In simplest terms, the GDPR can be broken down into three key concepts:
Consent and control
Under the GDPR an individual has a basic right to control over his or her personal data and is required to give consent by clear affirmative action to any entity wishing to use their data for any reason. The individual is also entitled to withdraw consent as easily as it was given. The entity requesting the data must inform the individual of how their data will be used and only gather as much data as needed for the stated purpose.
In case of a security breach when data may have been compromised, the regulators and individuals whose information may have been compromised must be notified and provided full disclosure, including an explanation of what happened and what is taking place to remedy the situation, as well as a recommendation of what the individuals might do to protect themselves.
Granting of individual rights
Have you ever signed up for a service that you later canceled only to be continuously inundated by emails?
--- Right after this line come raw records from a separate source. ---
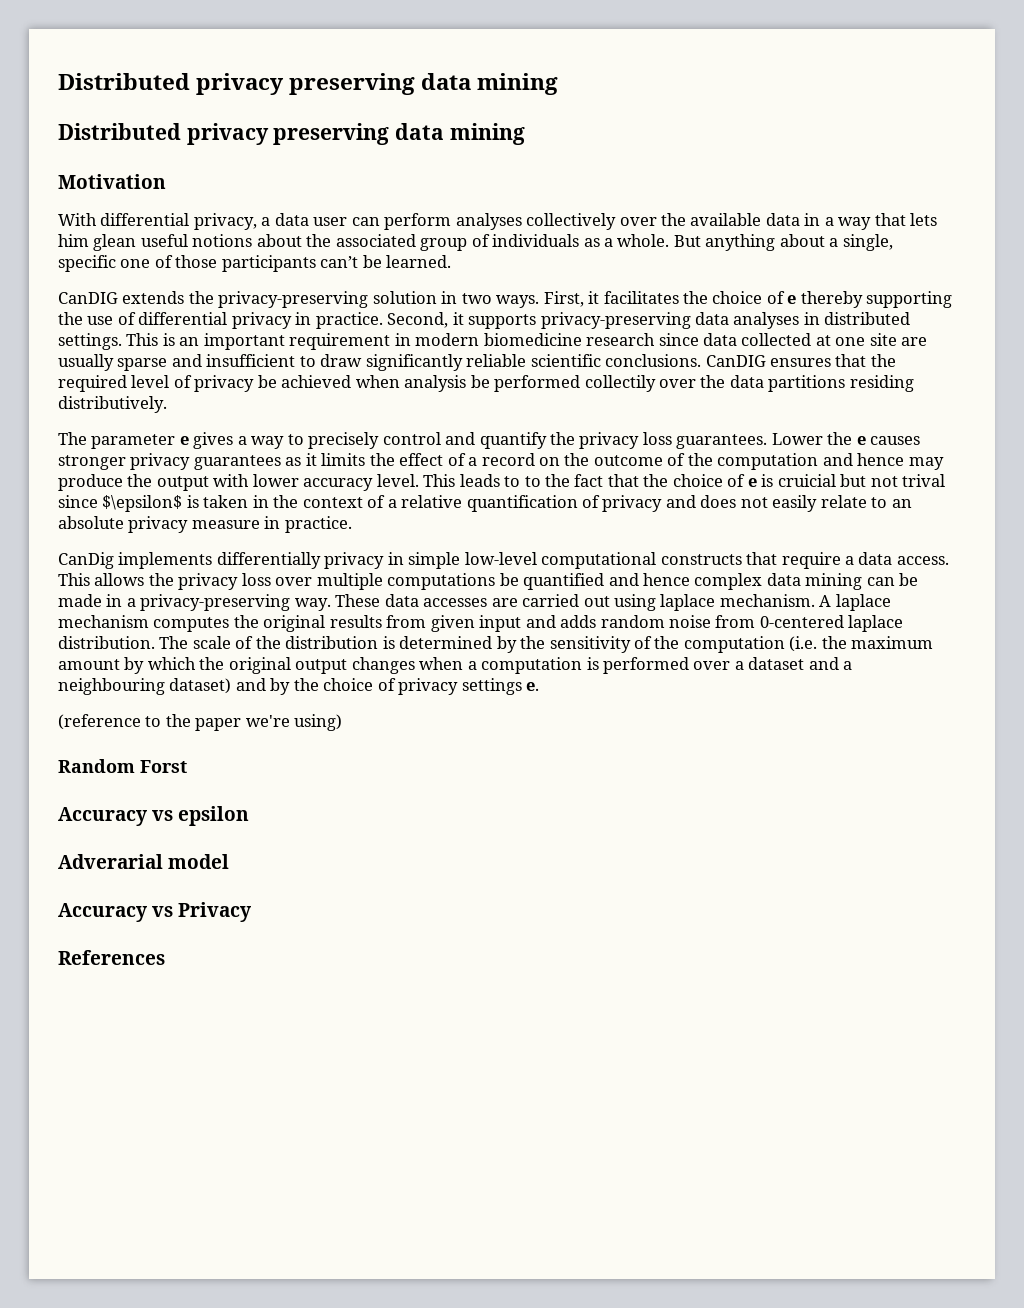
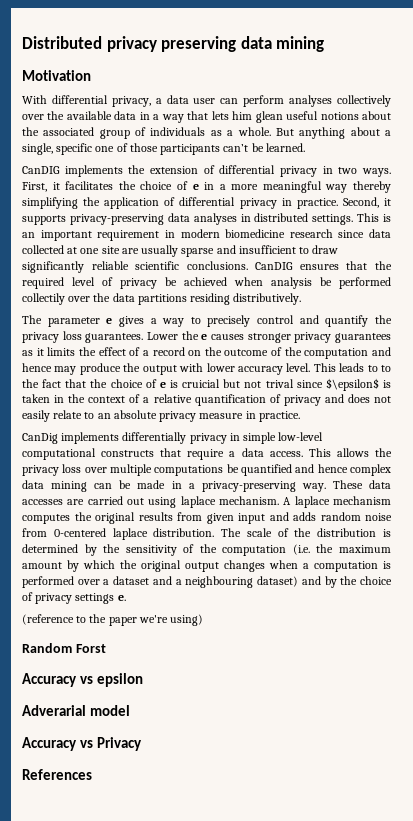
[58,73,559,95] [58,123,525,145] Distributed privacy preserving data mining // Distributed privacy preserving data mining -> [22,36,325,52] Distributed privacy preserving data mining
[122,291,437,308] extends the privacy-preserving solution -> [64,165,317,177] implements the extension of differential privacy
[800,291,953,308] [58,312,114,325] thereby supporting the use -> [204,181,391,193] [22,197,160,209] in a more meaningful way thereby simplifying the application

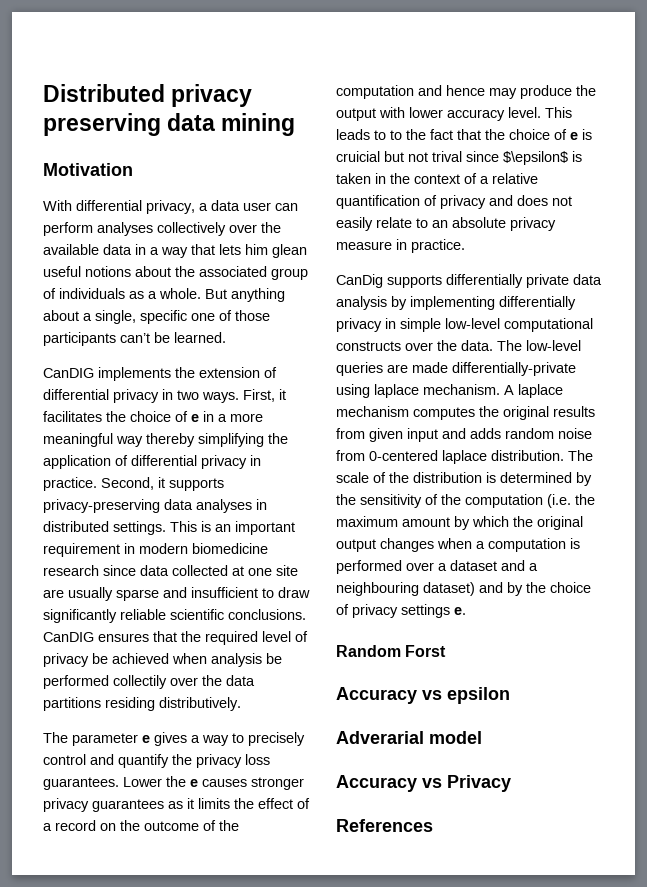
[61,432,120,444] implements -> [387,274,602,288] [336,296,495,310] supports differentially private data analysis by implementing
[160,448,392,460] [22,464,391,476] [22,480,391,492] [22,496,144,505] that require a data access. This allows the privacy loss over multiple computations be quantified and hence complex data mining can be made in a privacy-preserving way. These data accesses are carried out -> [405,340,581,351] [336,362,576,376] over the data. The low-level queries are made differentially-private
[22,614,204,626] // (reference to the paper we're using) -> (466, 611) none

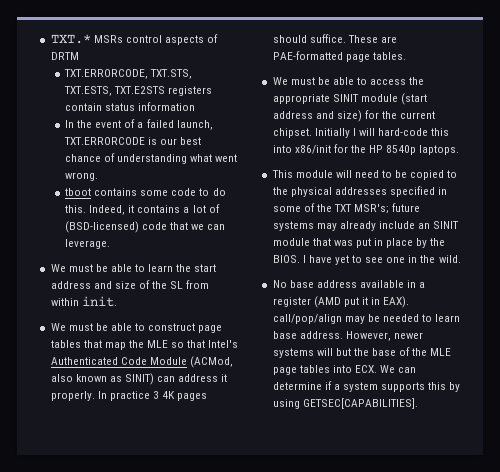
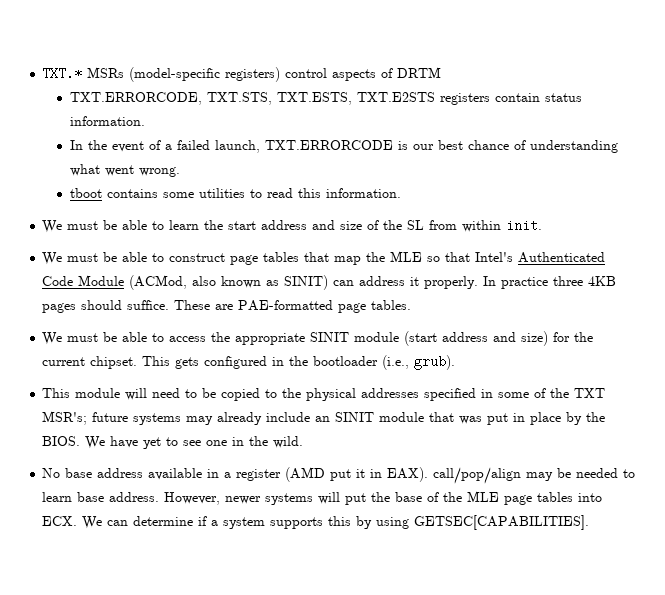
(123, 39) none -> [129,67,281,82] (model-specific registers)
[138,102,196,111] information -> [70,116,146,126] information.
[171,188,226,196] [65,204,220,215] [65,221,226,233] [65,239,111,249] code to do this. Indeed, it contains a lot of (BSD-licensed) code that we can leverage. -> [199,188,402,198] utilities to read this information.
[152,391,176,399] 3 4K -> [553,276,617,286] three 4KB
[314,128,450,138] [272,144,460,155] Initially I will hard-code this into x86/init for the HP 8540p laptops. -> [142,355,456,370] This gets configured in the bootloader (i.e., grub).
[302,255,306,263] I -> [85,436,106,449] We
[335,348,351,356] but -> [345,493,367,505] put

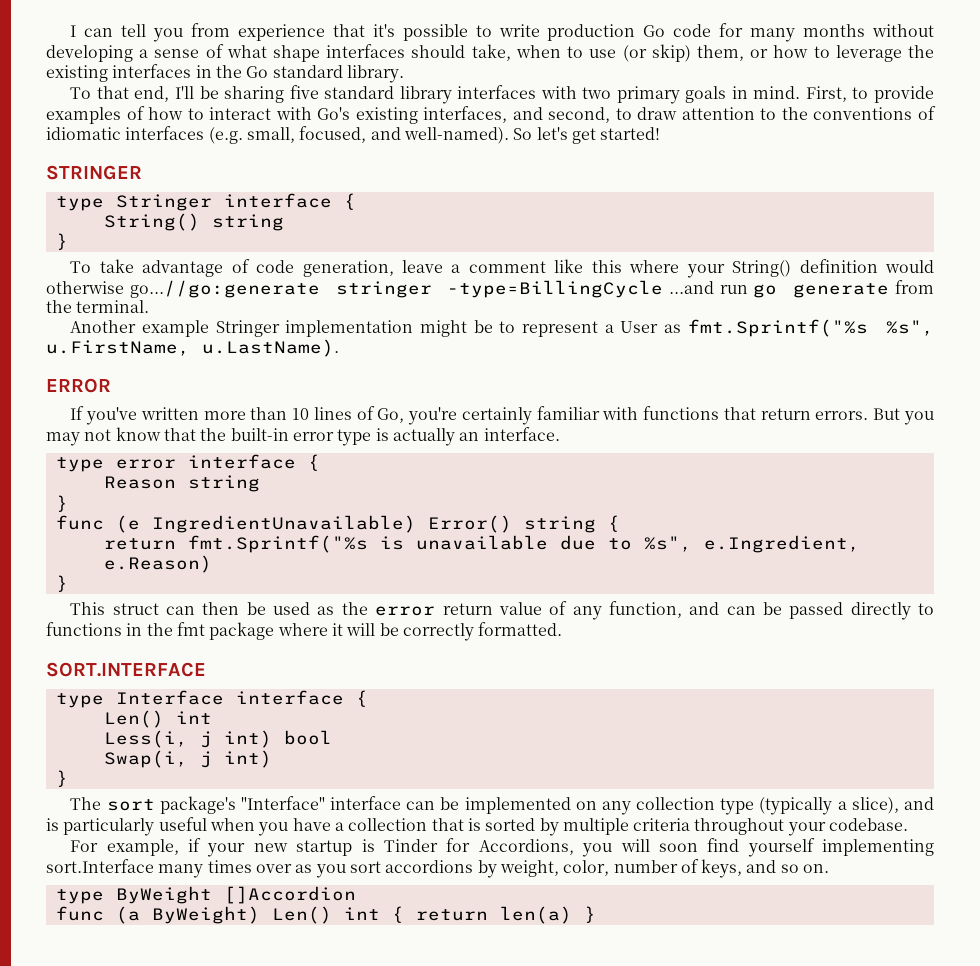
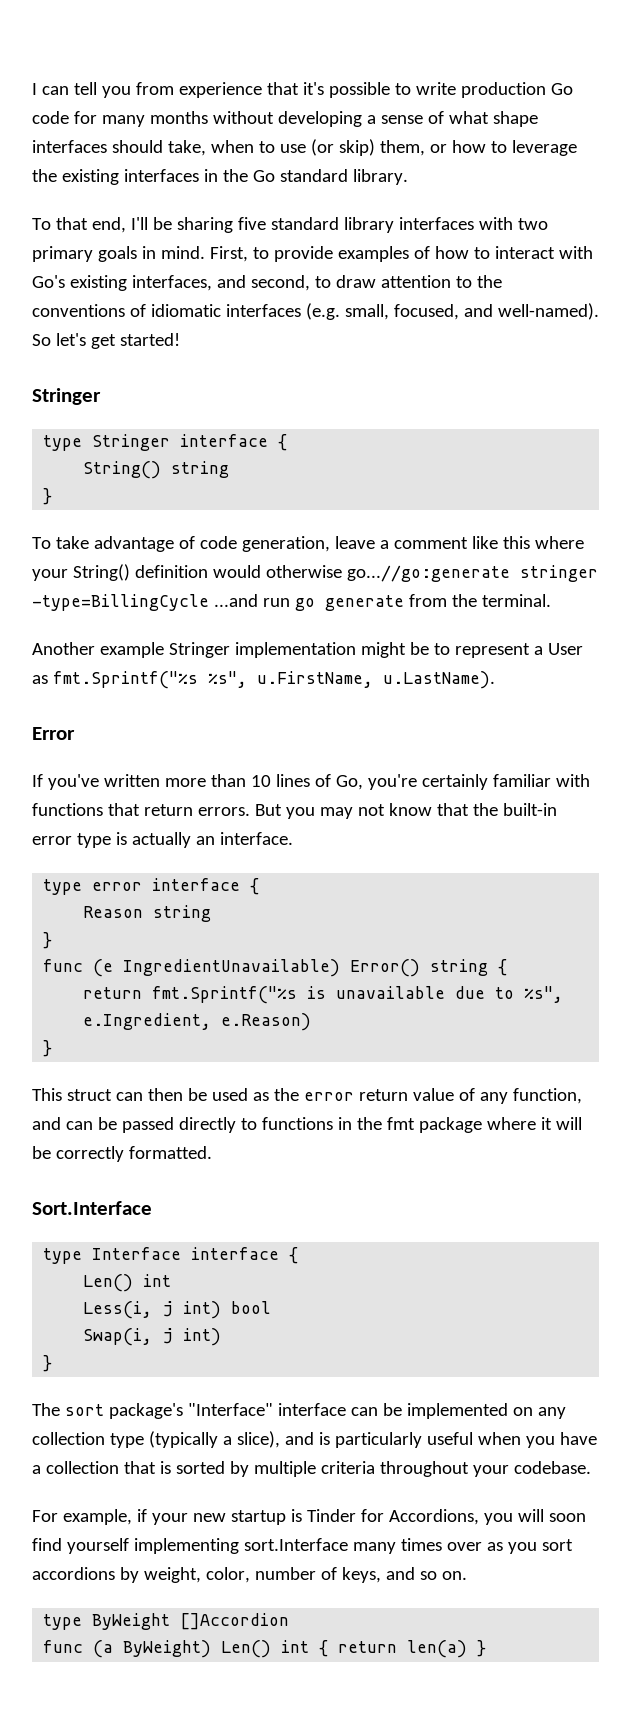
[46,165,142,180] STRINGER -> [32,388,101,405] Stringer
[46,378,111,393] ERROR -> [32,727,75,740] Error
[46,662,206,677] SORT.INTERFACE -> [32,1201,152,1215] Sort.Interface

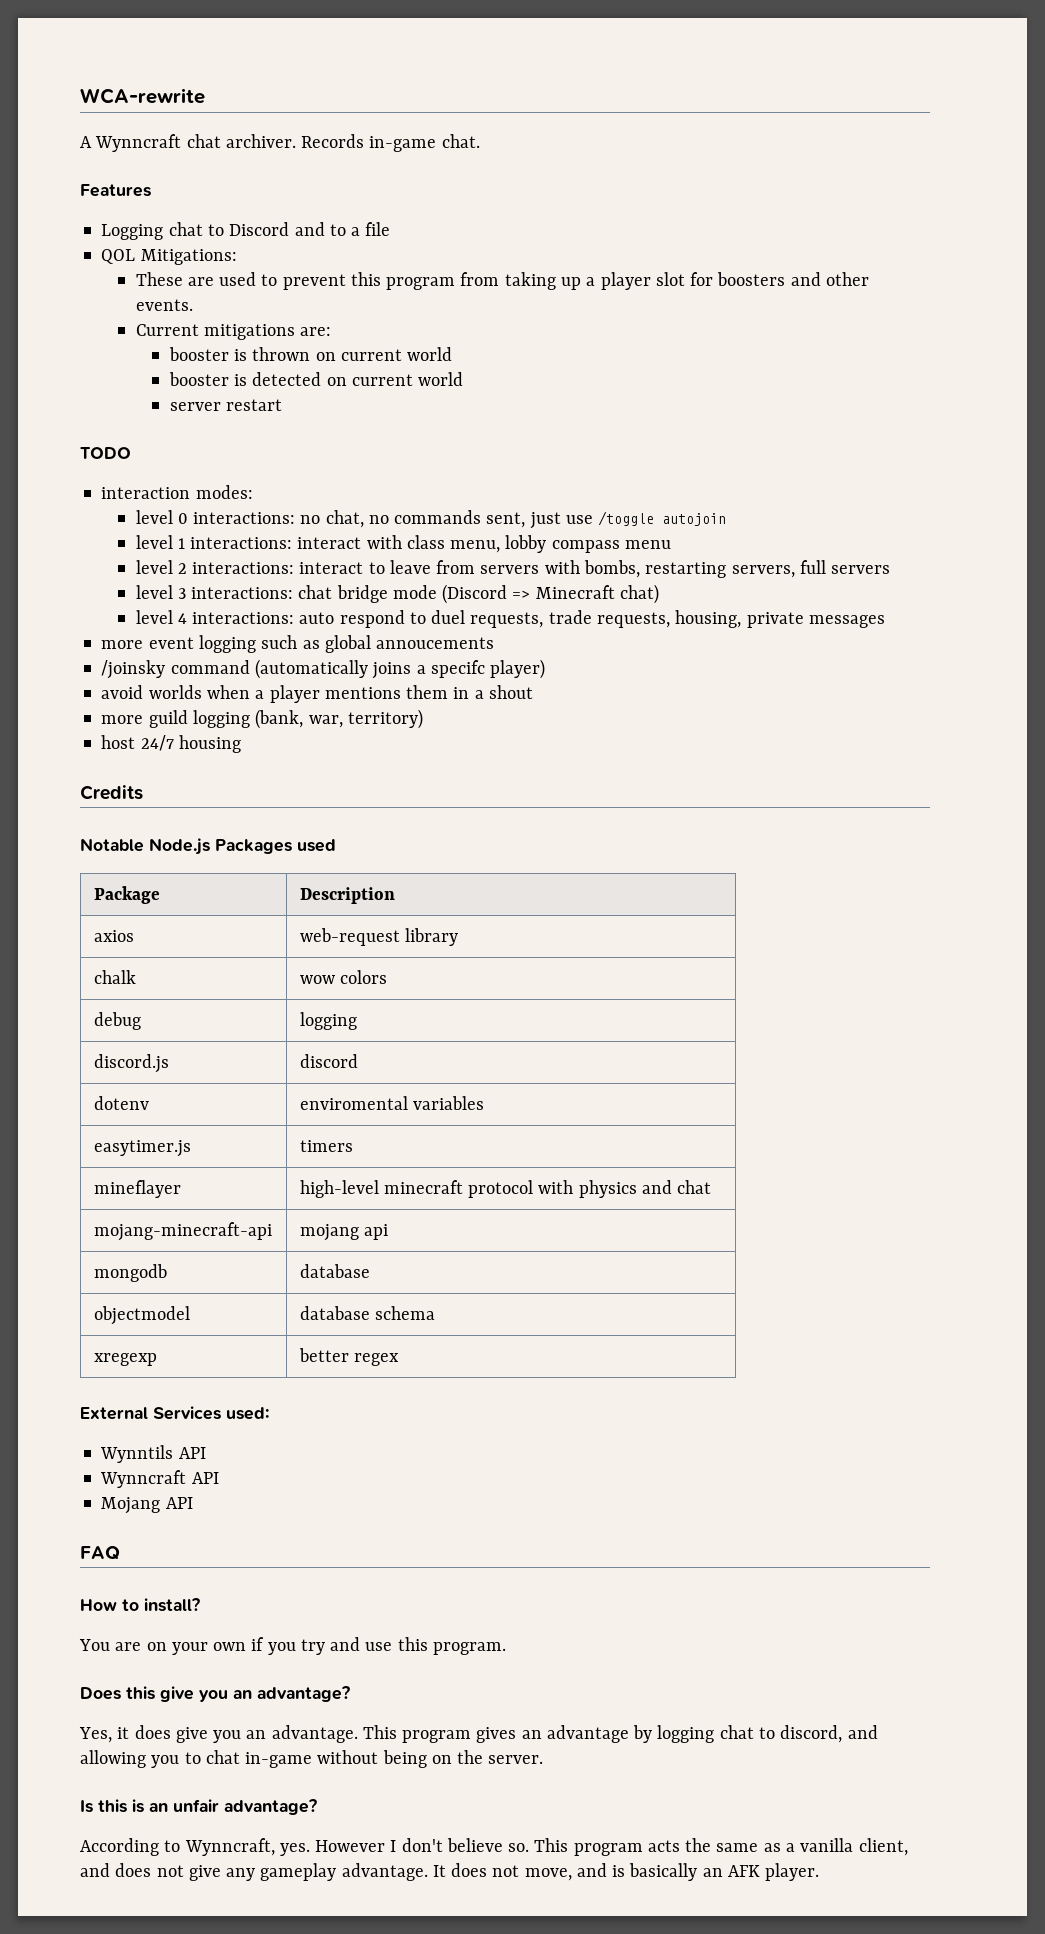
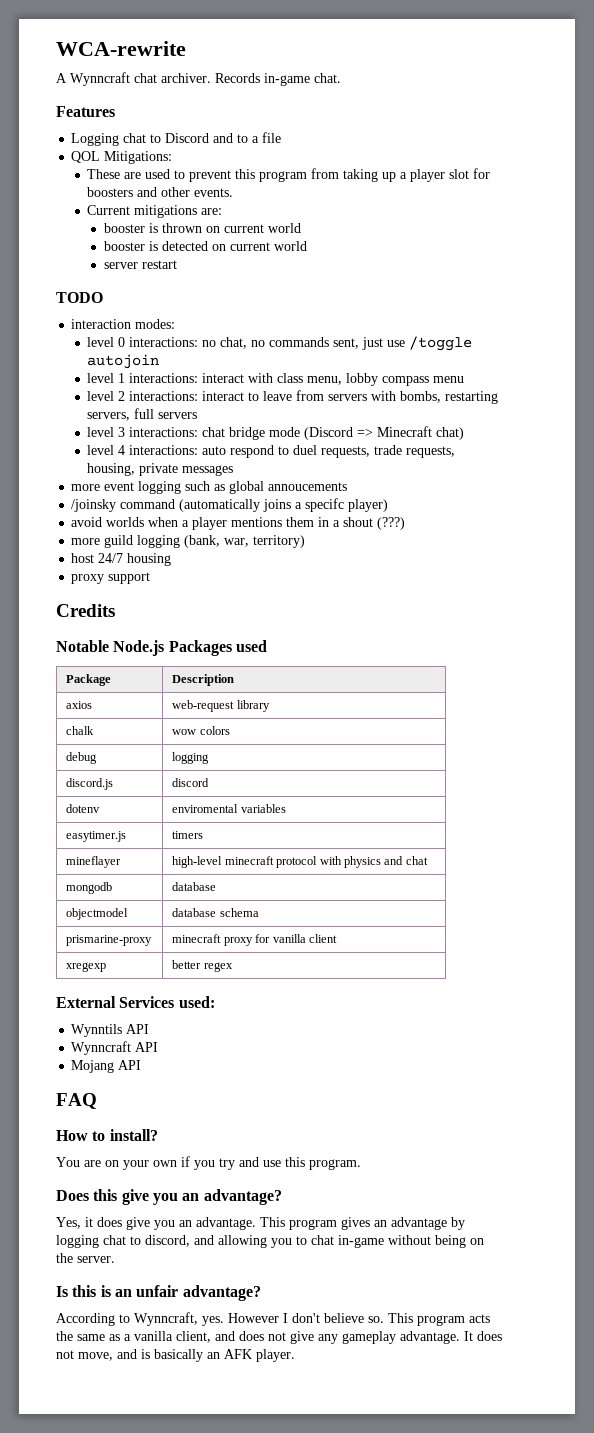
(533, 692) none -> [377,517,406,530] (???)
(241, 744) none -> [71,572,151,584] // proxy support
[93,1222,272,1241] [299,1224,388,1241] // mojang-minecraft-api | mojang api -> (428, 860) none
(435, 1313) none -> [66,935,153,946] [172,934,337,946] // prismarine-proxy | minecraft proxy for vanilla client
Under the GDPR, individuals are given comprehensive rights to access, correct, port, erase, and object to the processing and storage of their data.
The rules of the GDPR are complex and wide-reaching, but their ultimate goal to protect individuals’ personal data is simple and one that Hush fully supports. Although the GDPR will only directly affect our EU customers, the rules support what has always been our closest held value, the right to private communication. We believe that what Hush does every day — provide safe, secure, private email — is achieved through an organizational culture of privacy that pervades our entire organization. In other words, privacy is our raison d’être.